Ahn credits a buddy from college with Storycake’s creation. In 2011, Edwin Chang, a software engineer, gathered several of his friends (including Ahn) who had an interest in film to start making short films. The group has been entering short film competitions around the country ever since and have completed five to date. The contests are unique because they are timed and the rules dictate that each entrant must make a two- to five-minute narrative feature that contains a predetermined prop, a certain line of dialogue, and must fit into a certain genre chosen by competition organizers.
For example, “Choose Wisely” was a dark comedy that contained a snow globe and the line, “I don’t think you’re supposed to hold it that way.” The team made the film for the San Francisco 48 Hour Film Project in 2013 and it was entered into CAAMFest for a series of shorts with the concept of love being the common theme.
The Storycake team is made up of young people from all over the Bay Area with various backgrounds. Ahn, a resident of the Richmond District, says, “The key thing is that there is professional diversity on our team.”
According to Ahn, there are lawyers, software engineers, a psychiatric nurse, professional composer and a playwright on the team. Diversity, he says, breeds creativity.
“What I enjoy the most out of doing these projects is the idea of creative collaboration. I think everyone brings a certain skill set to the table,” Ahn said.

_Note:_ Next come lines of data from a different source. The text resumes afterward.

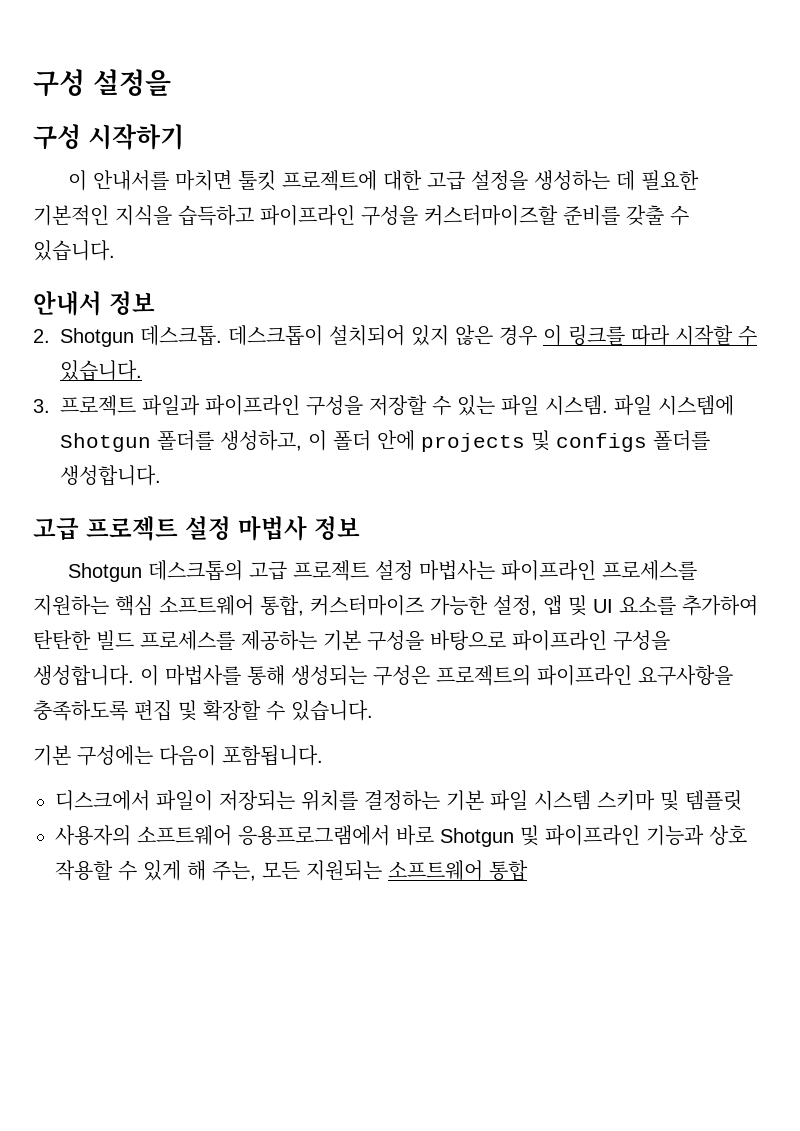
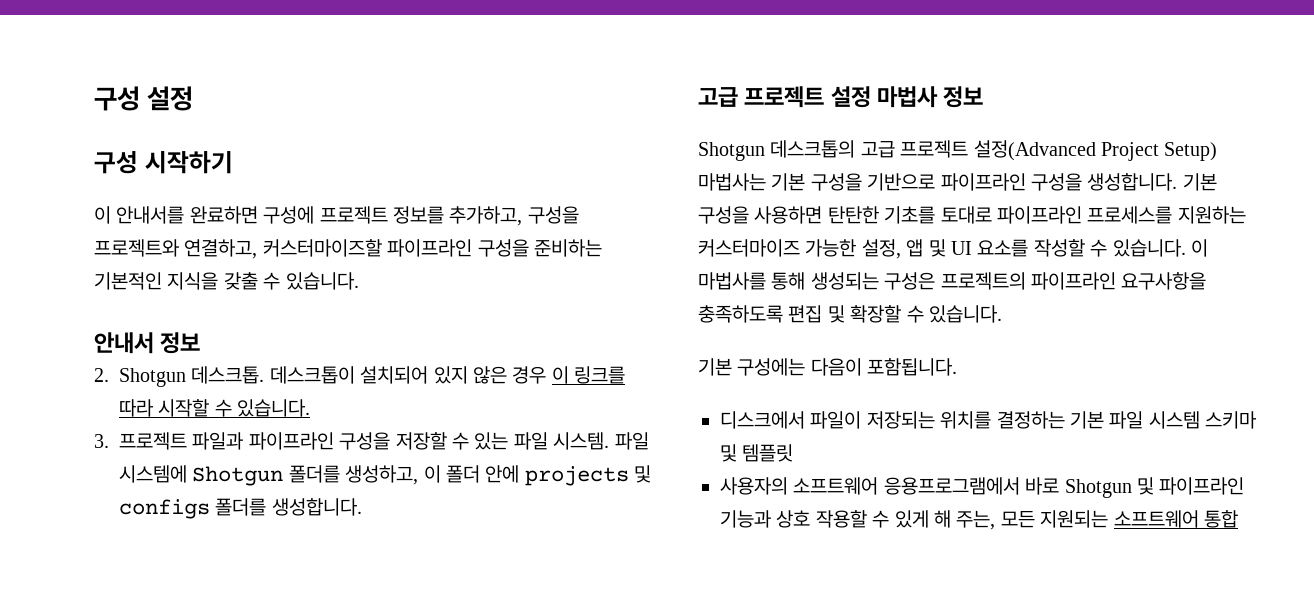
- 구성 설정을
+ 구성 설정
- 이 안내서를 마치면 툴킷 프로젝트에 대한 고급 설정을 생성하는 데 필요한 기본적인 지식을 습득하고 파이프라인 구성을 커스터마이즈할 준비를 갖출 수 있습니다.
+ 이 안내서를 완료하면 구성에 프로젝트 정보를 추가하고, 구성을 프로젝트와 연결하고, 커스터마이즈할 파이프라인 구성을 준비하는 기본적인 지식을 갖출 수 있습니다.
- Shotgun 데스크톱의 고급 프로젝트 설정 마법사는 파이프라인 프로세스를 지원하는 핵심 소프트웨어 통합, 커스터마이즈 가능한 설정, 앱 및 UI 요소를 추가하여 탄탄한 빌드 프로세스를 제공하는 기본 구성을 바탕으로 파이프라인 구성을 생성합니다.
+ Shotgun 데스크톱의 고급 프로젝트 설정(Advanced Project Setup) 마법사는 기본 구성을 기반으로 파이프라인 구성을 생성합니다. 기본 구성을 사용하면 탄탄한 기초를 토대로 파이프라인 프로세스를 지원하는 커스터마이즈 가능한 설정, 앱 및 UI 요소를 작성할 수 있습니다.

Liz Ren, a psychiatric nurse practitioner and student at the University of California, San Francisco, adds, “Everyone contributes a lot of creative energy.”
The Storycake team embraces the mentality that filmmaking is a collaborative effort and Ren relates a story about “Choose Wisely,” in which nine members of the group simultaneously wrote and edited a script together using Google Docs.
Ren says short films must contain elements of surprise or humor to be successful because there is no time to develop characters or plot.
“Our team goes for the more bizarre, yet sophisticated storylines,” she said.